To do: Your task is to output, without alteration, each line from the one containing "- You can also" through the final line of the records below.

Records for this task:
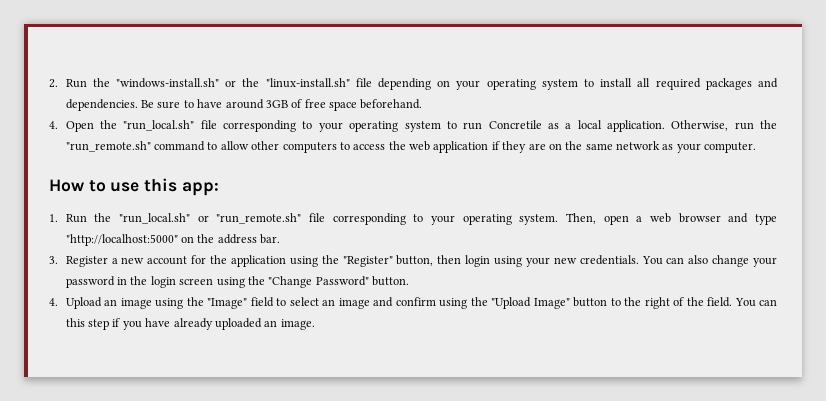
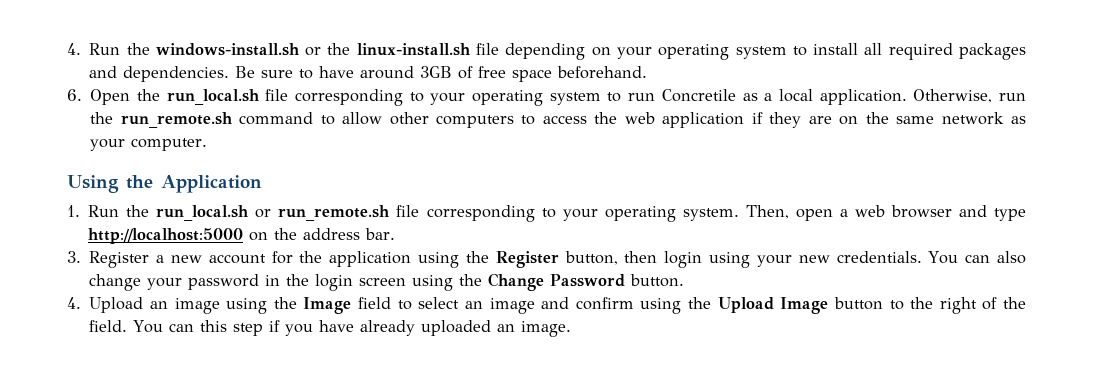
- 2. Run the "windows-install.sh" or the "linux-install.sh" file depending on your operating system to install all required packages and dependencies.
+ 4. Run the windows-install.sh or the linux-install.sh file depending on your operating system to install all required packages and dependencies.
- 4. Open the "run_local.sh" file corresponding to your operating system to run Concretile as a local application.
+ 6. Open the run_local.sh file corresponding to your operating system to run Concretile as a local application.
- Otherwise, run the "run_remote.sh" command to allow other computers to access the web application if they are on the same network as your computer.
+ Otherwise, run the run_remote.sh command to allow other computers to access the web application if they are on the same network as your computer.
- How to use this app:
+ Using the Application
- 1. Run the "run_local.sh" or "run_remote.sh" file corresponding to your operating system.
+ 1. Run the run_local.sh or run_remote.sh file corresponding to your operating system.
- Then, open a web browser and type "http://localhost:5000" on the address bar.
+ Then, open a web browser and type http://localhost:5000 on the address bar.
- 3. Register a new account for the application using the "Register" button, then login using your new credentials.
+ 3. Register a new account for the application using the Register button, then login using your new credentials.
- You can also change your password in the login screen using the "Change Password" button.
+ You can also change your password in the login screen using the Change Password button.
- 4. Upload an image using the "Image" field to select an image and confirm using the "Upload Image" button to the right of the field.
+ 4. Upload an image using the Image field to select an image and confirm using the Upload Image button to the right of the field.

Problem solution:
- You can also change your password in the login screen using the "Change Password" button.
+ You can also change your password in the login screen using the Change Password button.
- 4. Upload an image using the "Image" field to select an image and confirm using the "Upload Image" button to the right of the field.
+ 4. Upload an image using the Image field to select an image and confirm using the Upload Image button to the right of the field.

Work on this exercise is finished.